つまり、俺の今の願いは戦争を早く終わらせること。
…………はっ! そうだ!
「む? アリムよ、なにやら思いついたような顔をしたな。欲しい礼でも決まったのか?」
「はい!」
俺は満面の笑みでニコッと笑う。
「そうか、なら望みを言え」
「ボクは悪魔との戦争なんて嫌なんですよ、さっさと終わらせたいんです」
国王様はその長い顎髭をいじりつつ、俺の話を聞いている。
「ほう、それで?」
「戦争をさっさと終わらせるためにボクはボクの思うように行動するので、それの黙認と協力をして欲しいんです。それがボクの望みですね」
「そうか……」
国王様は何か深く考えるように手に顎を当てる。
髭を弄るのはもう止めたみたいだ。
「わかった。なにやら礼になっておらん気がするが、お前がそう望むなら、そうするしかない。唯……無茶して、身体を壊すような真似だけはするなよ」
「はい、それは考慮して行動します。さっさ悪魔との戦争なんか終わらせてましょう!」
俺はそう言いながら、発達途中の胸を張る。
そのよう様子をみて、国王様はかすかに笑った。
「ふむ、だが今日は休め。今は夜中だからな…寝るが良い。なんなら、何時ものようにカルアの部屋で寝るのもいいぞ? ミカと一緒にな」
「あ、はい、そうさせていただきます」
国王様の言葉通りにカルアちゃんのお部屋へと向かう。
そこにはすでに、ベットに横になって眠っているカルアちゃんと、椅子に座ってトズマホを弄っているミカがいた。

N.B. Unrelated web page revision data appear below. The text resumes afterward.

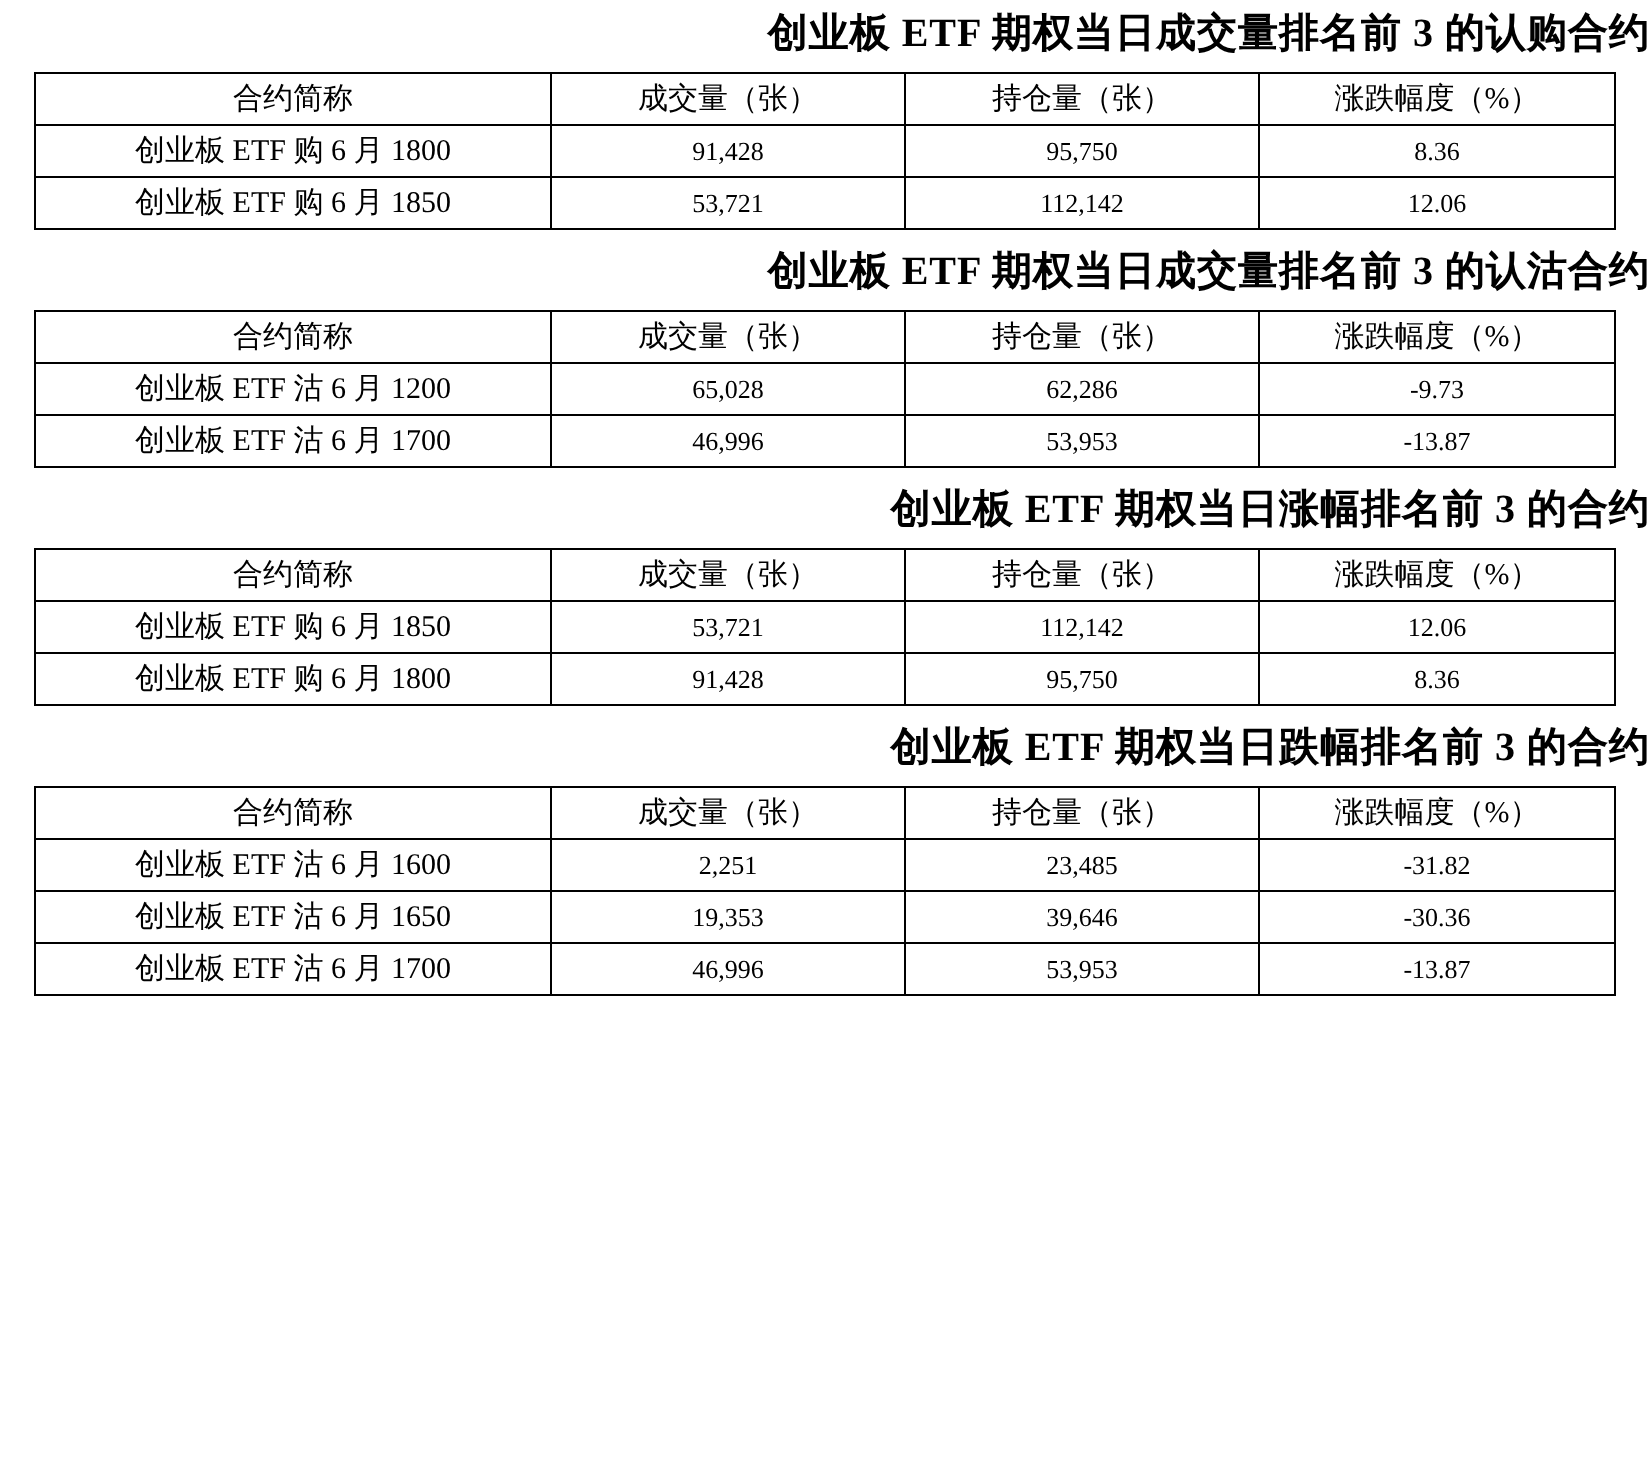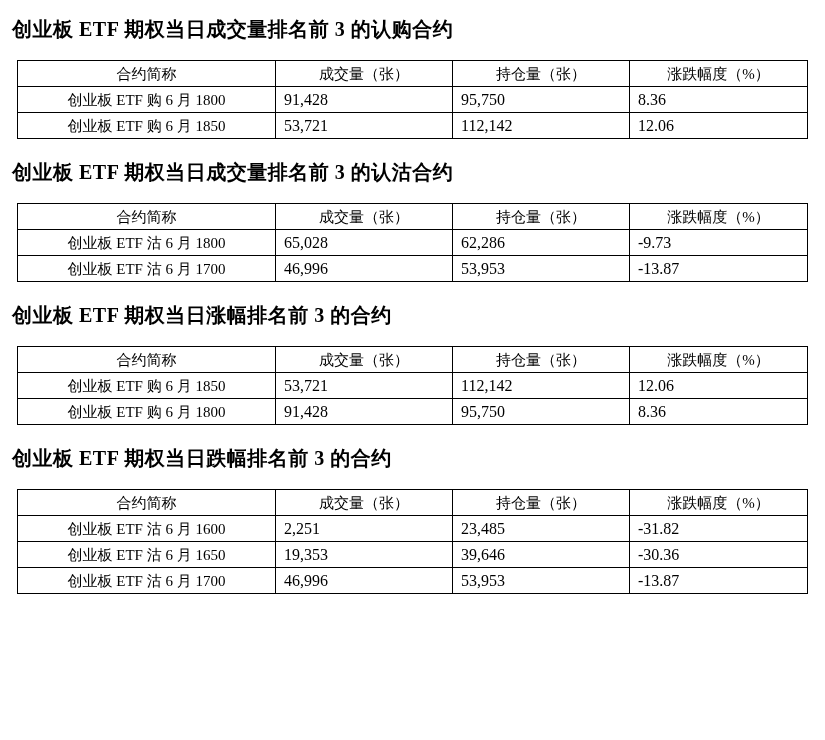"创业板 ETF 期权当日成交量排名前 3 的认购合约" .section-title { margin: 12px -> 0; text-align: left -> right }
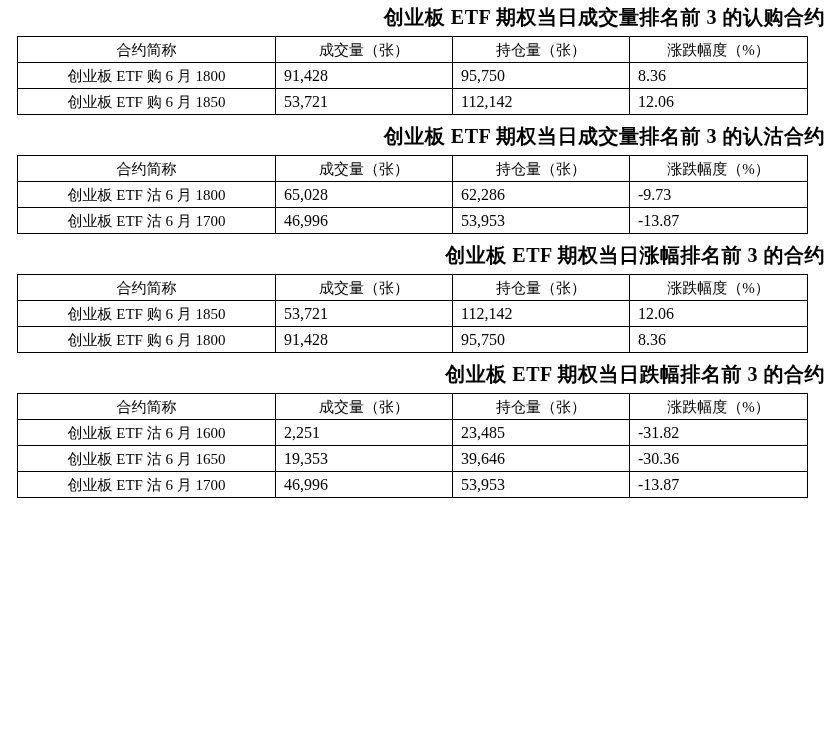"91,428" table.opt-table td.num { font-size: 16px -> 13px; text-align: left -> center }
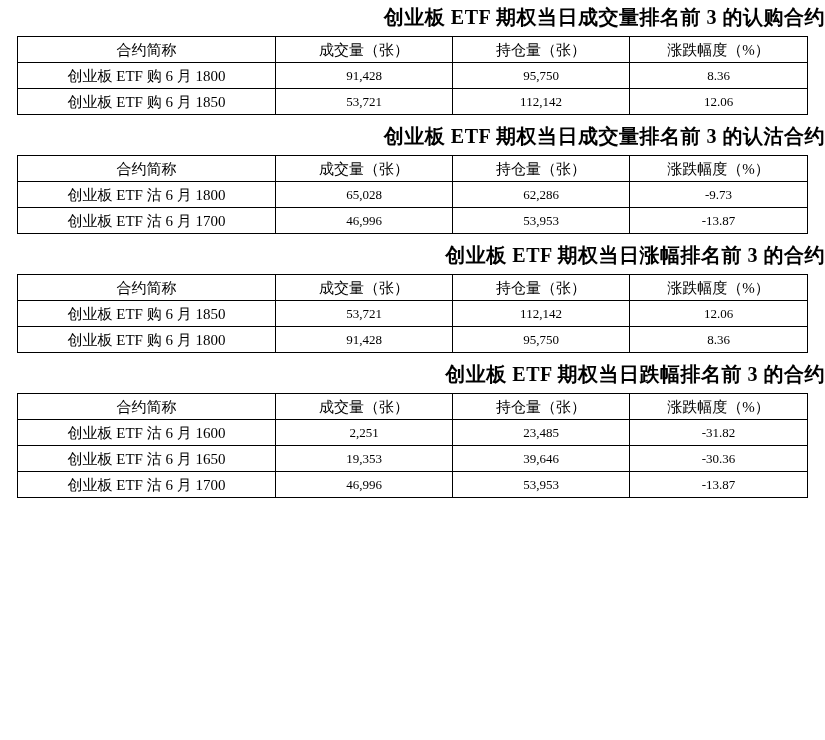"创业板 ETF 沽 6 月 1800" td.name { text: 1800 -> 1200 }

部屋に入ってきた俺に気づき、ミカは俺の方に寄ってくる。
「ミカ、カルアちゃんは寝ちゃったんだね」
「うん、どうやらものすごく疲れちゃったみたいでね。この部屋に入るなり、フラフラと倒れるようにベットに潜ったわ」
「そうなんだ」
よかった。
眠れないよりはマシだもんね。
俺はそう安心した。
「ところで、ミカはなんで起きてるの?」
「アリムを待ってたの」
「……なんで?」
「ほ……ほら、妻って、夫が帰ってくるまで先に寝ないのが、一部の男の人の理想だって聞いたことがあるから……」
自分で言って、自分で赤くなっているミカは可愛い。
妻が先に寝てるとか、俺は全くそんなことは気にしないんだけれどね。
ただ、気遣いは嬉しいな。
「ふふ…ミカはきっといい奥さんになれるね」
「有夢以外と結婚するつもりなんてないもん」
「ボクもだよ、ミカ」
俺はそぉーっとミカを抱きしめた。
なんで抱いたかって?
なんか、今なら抱けそうな気がしたから…。
ミカは俺に抱きしめられつつ、袖をぐいぐいと引っ張ってくる。
なにかあるのだろうか。
もう苦しいからやめて欲しいとか?
「どうしたの? ミカ」
「ねぇ、アリム。アリムは私のこと…好き?」
いきなりなにを訊き出すんだこの娘は。
そんなの決まってるじゃないか。
「嫌いなら、抱きしめたりしないよ」
「うん…うん! アリムぅ…大好きっ!」
どどど、どうしたと言うんだろ。
妙にいつにも増してデレてくる。
俺が有夢のままだったら、鼻血を垂らしていたに違いない。
てか、大好きって破壊力ヤバイ。
でも、そろそろ寝ないと。
「ボクも大好きだよ、ミカ」
「えへへへっ……」
「でも、そろそろ寝ようか。明日から忙しいからね」
「うん、一緒に寝ようね」
俺はマジックルームを取り出し、その中に入る。
マジックルーム内にマイホームにある大型ベットと同じベットを作る。
そこに俺たちは横になった。
ミカはまるでコアラのように、俺の腕にしがみついている。